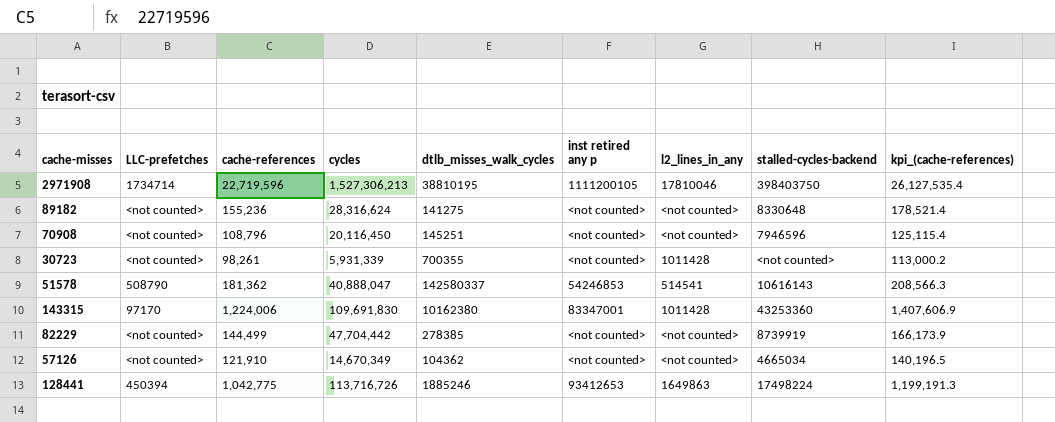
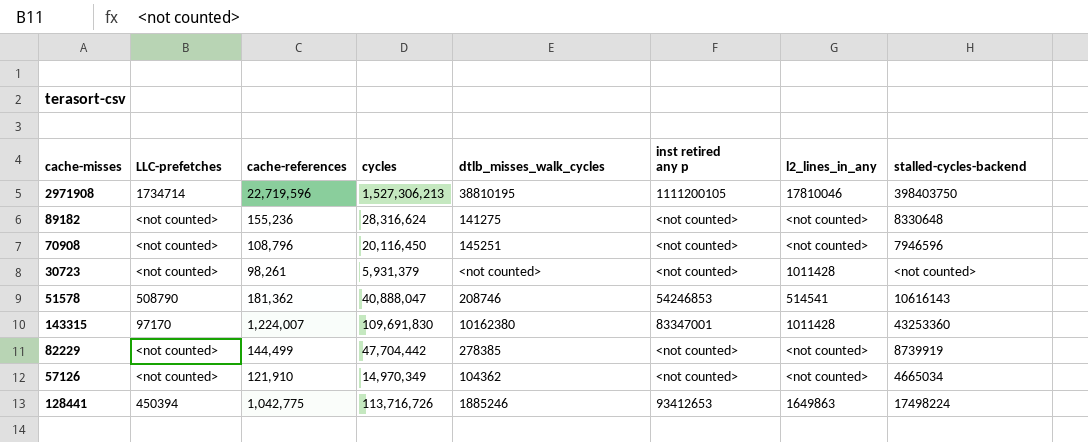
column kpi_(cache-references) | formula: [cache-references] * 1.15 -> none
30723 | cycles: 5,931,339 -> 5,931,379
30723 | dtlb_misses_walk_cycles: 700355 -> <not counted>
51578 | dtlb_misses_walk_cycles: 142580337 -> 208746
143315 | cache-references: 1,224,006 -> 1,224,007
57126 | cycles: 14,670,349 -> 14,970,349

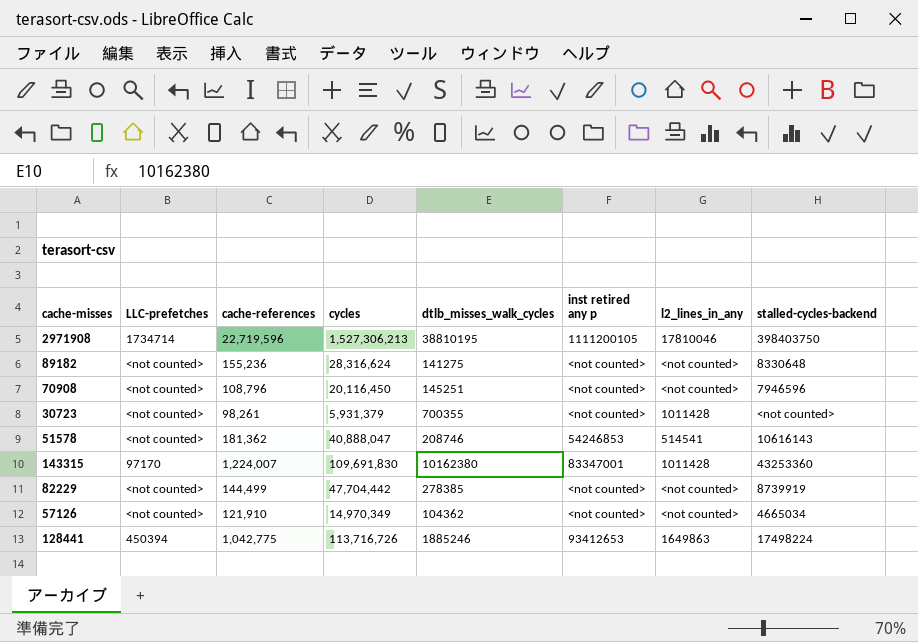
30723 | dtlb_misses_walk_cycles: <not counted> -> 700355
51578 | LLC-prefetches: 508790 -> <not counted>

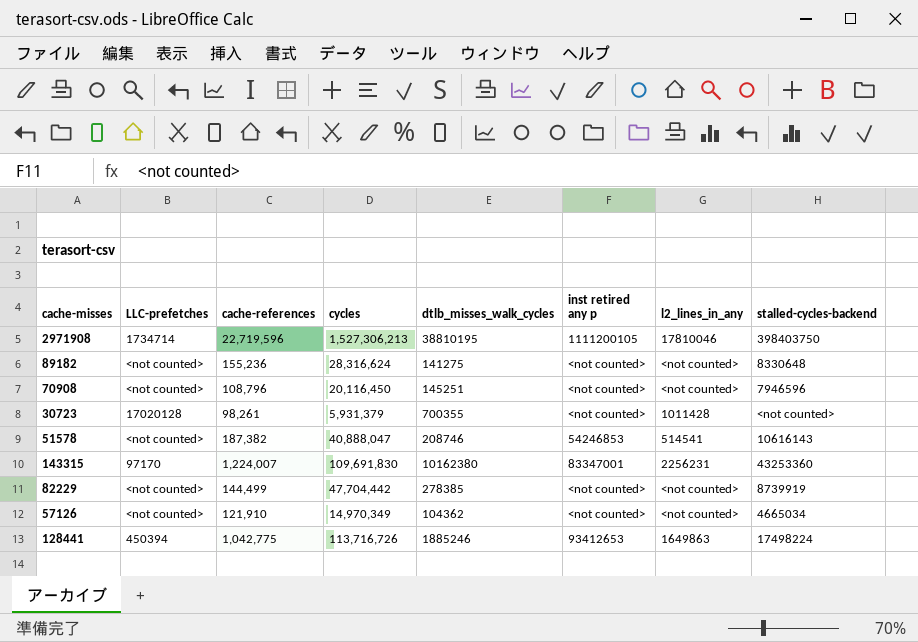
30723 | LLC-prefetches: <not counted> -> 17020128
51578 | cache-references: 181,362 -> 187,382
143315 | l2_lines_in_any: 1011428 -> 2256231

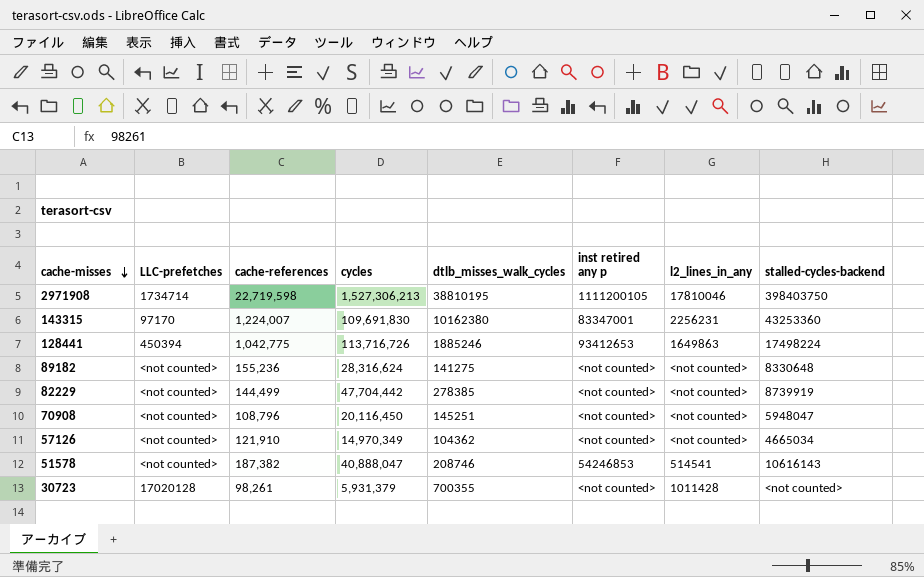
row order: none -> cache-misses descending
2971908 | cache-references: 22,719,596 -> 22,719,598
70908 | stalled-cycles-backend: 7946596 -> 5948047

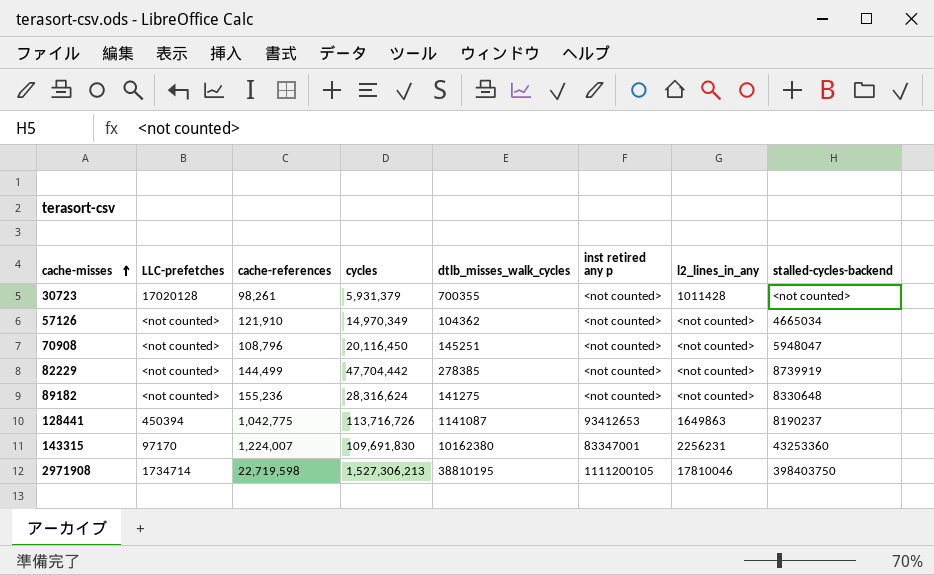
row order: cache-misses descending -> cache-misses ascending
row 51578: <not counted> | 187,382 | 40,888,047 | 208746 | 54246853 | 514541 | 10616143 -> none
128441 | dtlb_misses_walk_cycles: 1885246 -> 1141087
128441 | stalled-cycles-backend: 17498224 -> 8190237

────────────────────

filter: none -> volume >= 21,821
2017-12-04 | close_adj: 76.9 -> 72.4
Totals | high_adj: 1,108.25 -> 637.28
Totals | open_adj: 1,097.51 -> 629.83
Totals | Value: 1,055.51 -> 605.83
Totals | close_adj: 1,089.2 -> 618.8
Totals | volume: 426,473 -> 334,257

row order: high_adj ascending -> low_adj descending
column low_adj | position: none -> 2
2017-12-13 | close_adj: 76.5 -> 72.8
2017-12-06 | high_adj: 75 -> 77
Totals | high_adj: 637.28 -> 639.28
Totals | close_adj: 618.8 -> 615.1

────────────────────

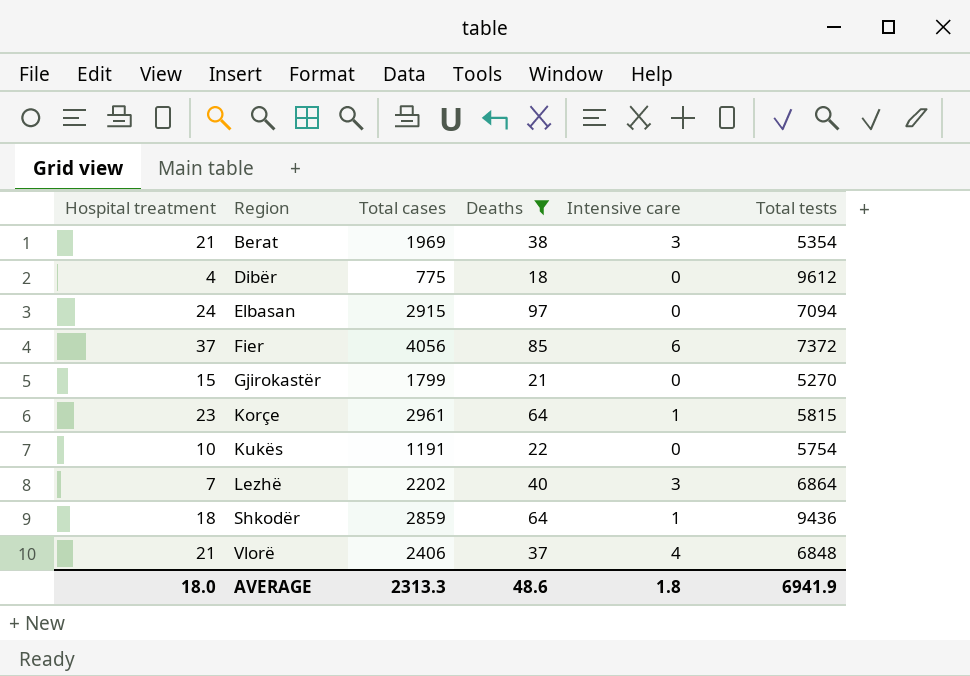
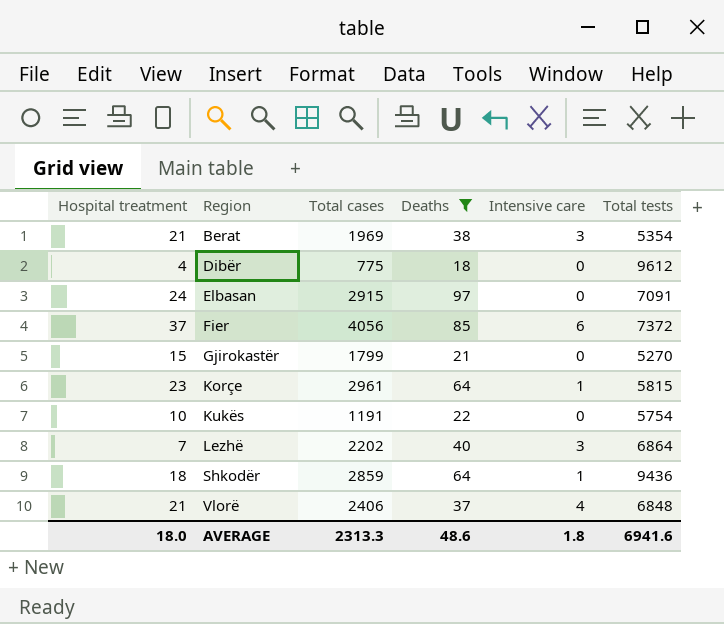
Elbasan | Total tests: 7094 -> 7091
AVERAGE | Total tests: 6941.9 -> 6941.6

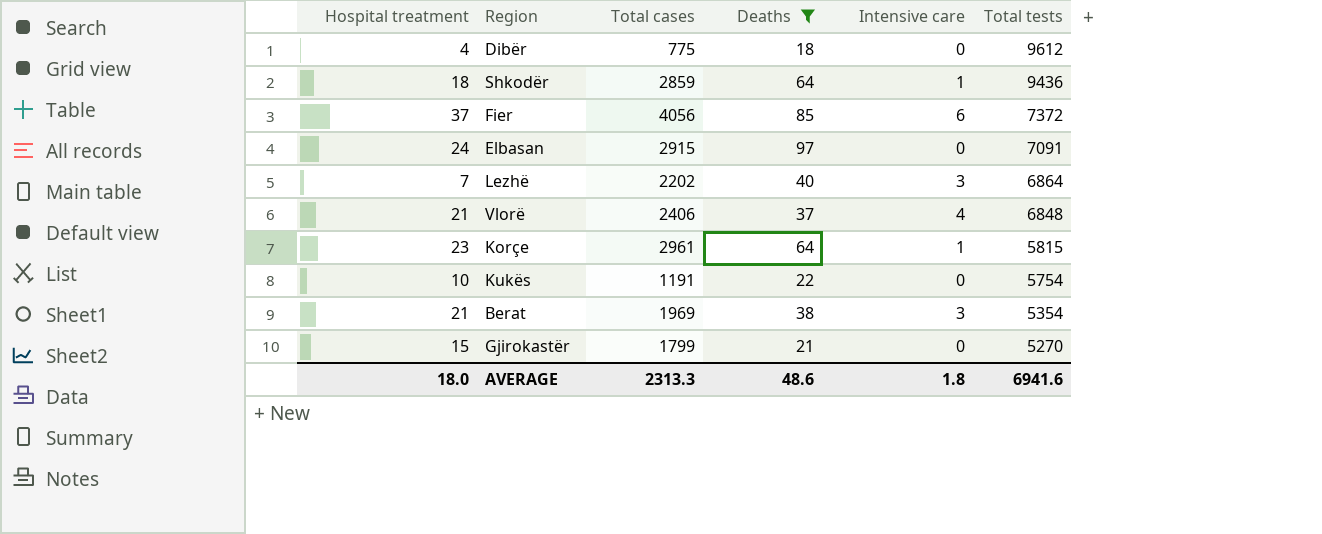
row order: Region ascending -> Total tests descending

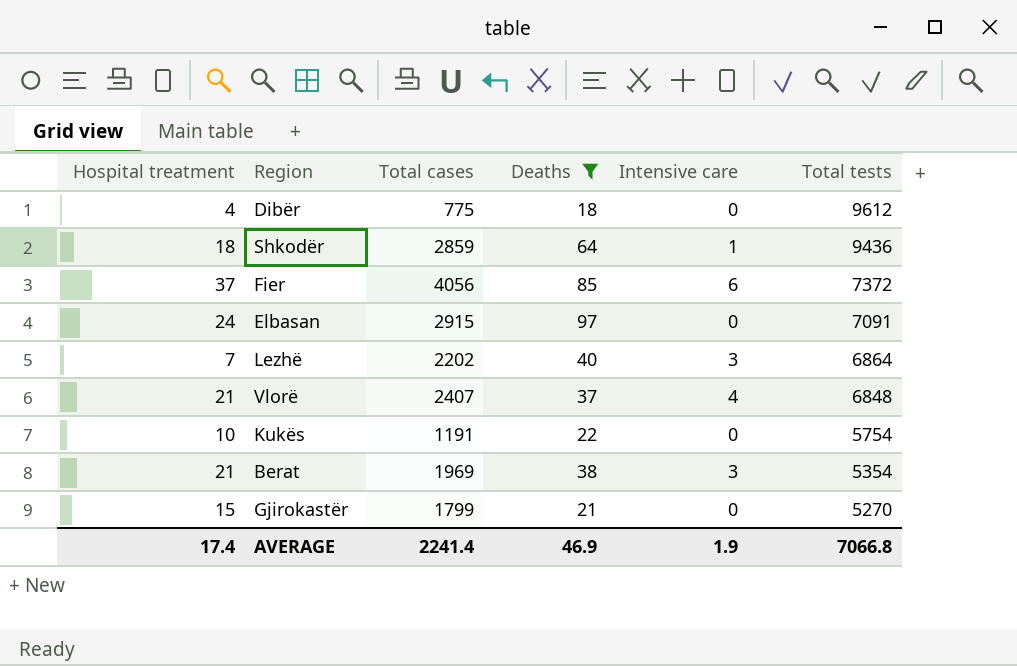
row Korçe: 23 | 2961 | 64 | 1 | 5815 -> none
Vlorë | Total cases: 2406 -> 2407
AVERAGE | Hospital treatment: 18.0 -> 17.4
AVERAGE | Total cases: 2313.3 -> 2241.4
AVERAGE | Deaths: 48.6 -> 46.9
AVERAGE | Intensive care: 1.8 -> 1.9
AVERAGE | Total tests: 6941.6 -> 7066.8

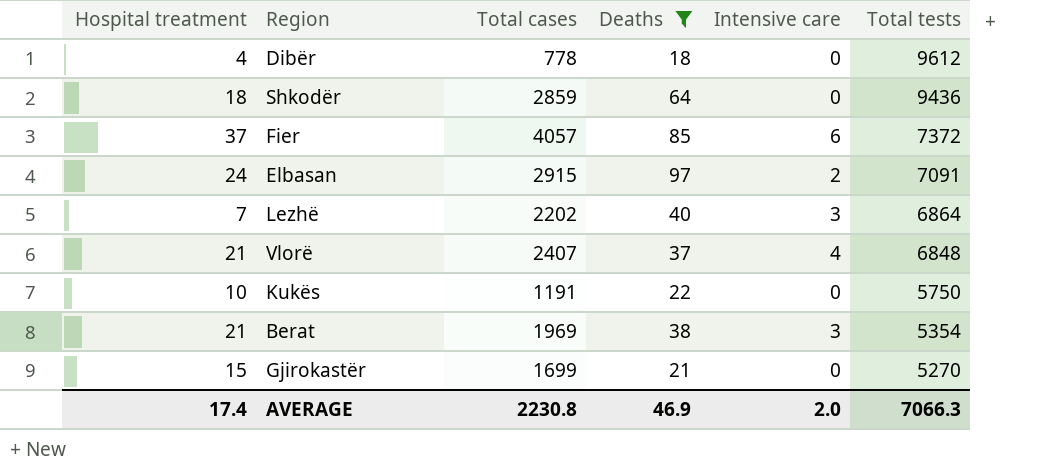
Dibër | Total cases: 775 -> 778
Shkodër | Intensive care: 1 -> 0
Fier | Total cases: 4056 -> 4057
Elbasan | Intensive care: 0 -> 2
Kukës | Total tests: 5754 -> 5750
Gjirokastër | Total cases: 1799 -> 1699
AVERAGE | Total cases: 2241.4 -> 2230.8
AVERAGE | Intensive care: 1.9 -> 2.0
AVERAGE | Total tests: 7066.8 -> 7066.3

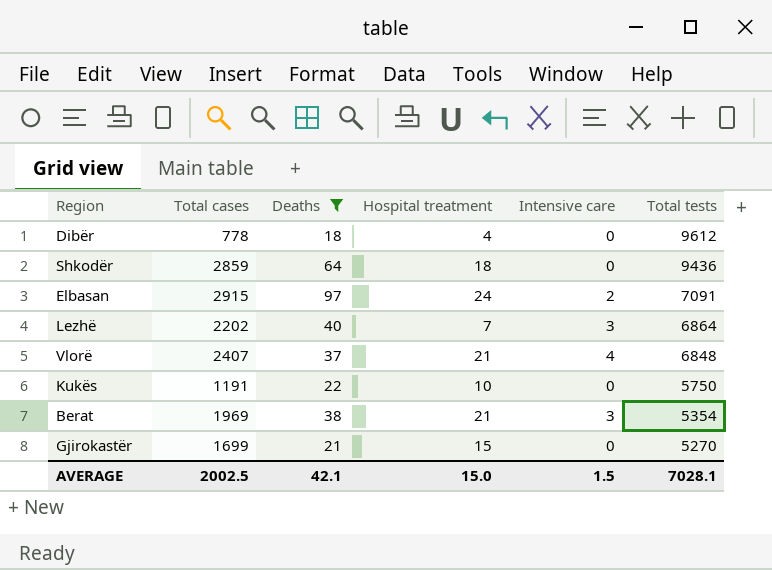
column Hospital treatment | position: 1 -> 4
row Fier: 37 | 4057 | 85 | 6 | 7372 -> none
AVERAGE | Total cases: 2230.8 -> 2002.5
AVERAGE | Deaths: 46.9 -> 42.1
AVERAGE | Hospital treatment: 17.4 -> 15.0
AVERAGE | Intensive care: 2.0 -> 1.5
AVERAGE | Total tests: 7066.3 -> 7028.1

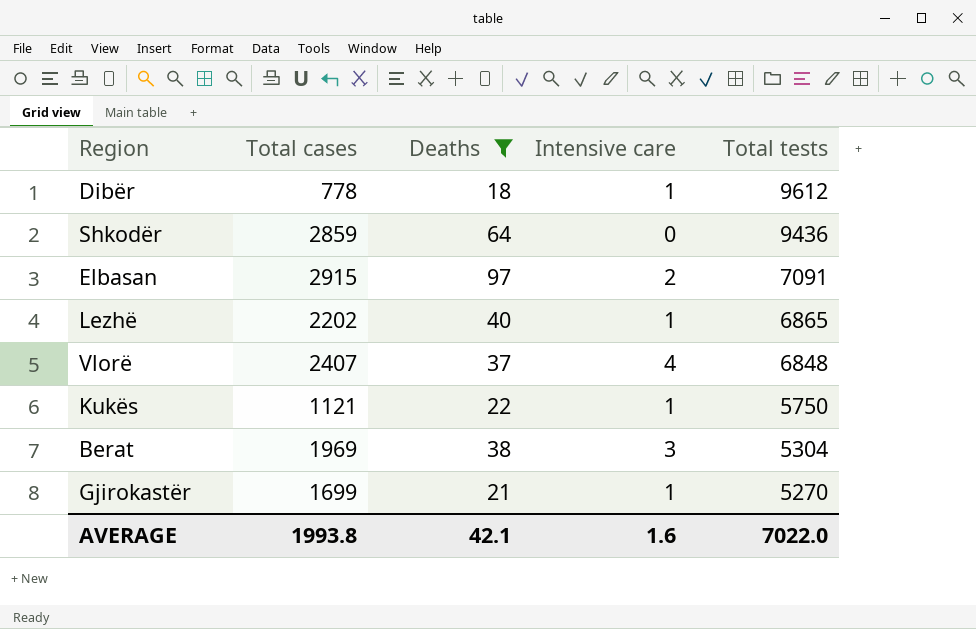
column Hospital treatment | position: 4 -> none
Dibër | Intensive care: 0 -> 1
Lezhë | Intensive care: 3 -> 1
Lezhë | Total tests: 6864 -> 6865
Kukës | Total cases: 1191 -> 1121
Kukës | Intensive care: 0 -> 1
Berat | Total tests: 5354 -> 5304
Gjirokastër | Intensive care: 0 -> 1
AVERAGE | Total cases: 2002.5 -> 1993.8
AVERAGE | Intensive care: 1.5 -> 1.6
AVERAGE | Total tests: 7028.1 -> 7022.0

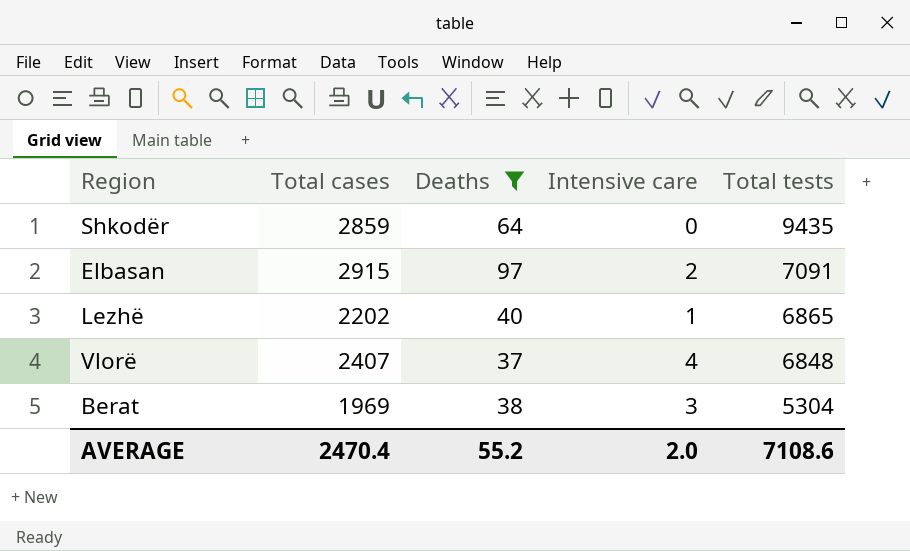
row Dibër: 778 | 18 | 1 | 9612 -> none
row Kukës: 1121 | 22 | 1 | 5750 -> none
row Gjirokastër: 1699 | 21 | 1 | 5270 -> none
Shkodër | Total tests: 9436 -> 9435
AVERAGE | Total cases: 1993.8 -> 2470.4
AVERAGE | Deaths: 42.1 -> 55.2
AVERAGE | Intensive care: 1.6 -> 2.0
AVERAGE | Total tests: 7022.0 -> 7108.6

────────────────────

→ Exercise:
Could you restate word for word the lines above, from the one that contains "row order: high_adj" through the one that contains "Totals | close_adj: 618.8 -> 615.1", and no others?

→ Your response:
row order: high_adj ascending -> low_adj descending
column low_adj | position: none -> 2
2017-12-13 | close_adj: 76.5 -> 72.8
2017-12-06 | high_adj: 75 -> 77
Totals | high_adj: 637.28 -> 639.28
Totals | close_adj: 618.8 -> 615.1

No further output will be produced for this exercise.